On-demand: For immediate access. Someone lands on your registration page and can start watching right away, with no session time to select. The experience runs in real time — attendees can't skip ahead.

Just-in-time: For near-immediate access. There's always a session starting within the next few minutes, so attendees never wait long. Like on-demand, it runs in real time.

Scheduled sessions: For people who want to come back later. They choose a time, it goes on their calendar, and they show up when they're ready.

Replays: For flexible, self-directed access. In eWebinar, every session is technically a recording, but replays are a distinct session type because of how they behave. Unlike all other session types, which run in real time and end, a replay works like a video player: registrants get a personal link they can use at any time, watch repeatedly, and control fully: pausing, skipping, rewinding, or restarting at will.

Replays are used in two ways:

In your schedule.

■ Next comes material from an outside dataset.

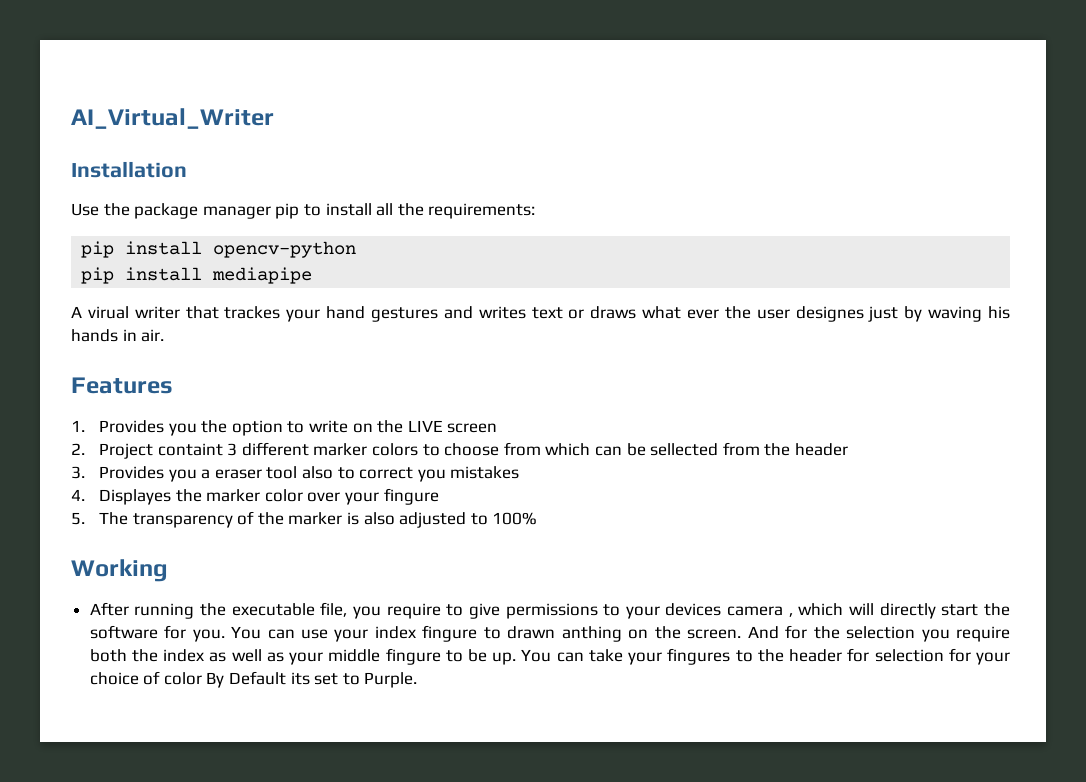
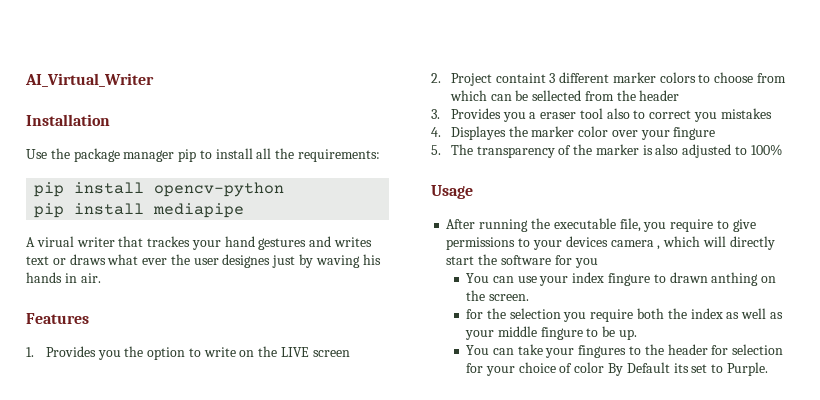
[71,559,168,582] Working -> [431,185,473,199] Usage
[192,629,225,642] you. -> [574,258,598,268] you //
[747,626,779,639] And -> (529, 297) //
(517, 658) none -> (638, 334) //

When replays are enabled in your schedule, people can register specifically to watch a replay, receiving their link immediately. This is the decision that requires more thought. The tradeoff: someone encountering your content for the first time can skip around freely, which means they may miss key moments or bypass the experience you designed. For some use cases that's fine; for others it isn't. See our playbook on the topic to decide whether to enable replays in your schedule: How to Use Replays in eWebinar →

In follow-up emails. Sending a replay link to registrants who didn't attend — or who want to revisit the content — is standard practice and almost universally recommended. This is separate from whether replays are enabled in your schedule.

The recommended default for the other three session types is to offer all of them together. On-demand and just-in-time capture people while interest is highest. Scheduled sessions serve as a fallback, important because without them, people who can't watch right now may leave and not return.

On-demand vs. replays: an important distinction

These two session types are easy to confuse because both offer immediate access. The difference is how the experience works.

On-demand sessions run in real time, like a scheduled session. The video progresses on its own and attendees can't skip around. Replays, on the other hand, give viewers full control of the video player, like watching a recording.

The choice matters depending on your goal. On-demand preserves the real-time experience of a live event. Replays, on the other, hand offer full flexibility for the attendee to watch when, how, and only what they want.

The tradeoff: availability vs. chat coverage

The most common reason teams limit availability is chat. If your team can't respond to messages 24/7, offering round-the-clock sessions can feel like a problem.

It isn't, and here's why:

eWebinar's chat is asynchronous by design. When an attendee sends a message and no one is available, an auto-response sets expectations. When someone on your team responds later, the reply goes to the attendee by email. Every question gets answered. The experience still works.

This means you can offer broad availability without requiring your team to be on call.

That said, some teams have strict response-time requirements, such as SLAs, internal policies, or high-accountability support contexts where delayed responses are genuinely unacceptable. For those cases, the right answer is to limit availability to your staffed hours, not to abandon availability as a principle.

The principle in practice

There is no single correct schedule configuration. The right setup depends on your goals, your audience, and your team's capacity.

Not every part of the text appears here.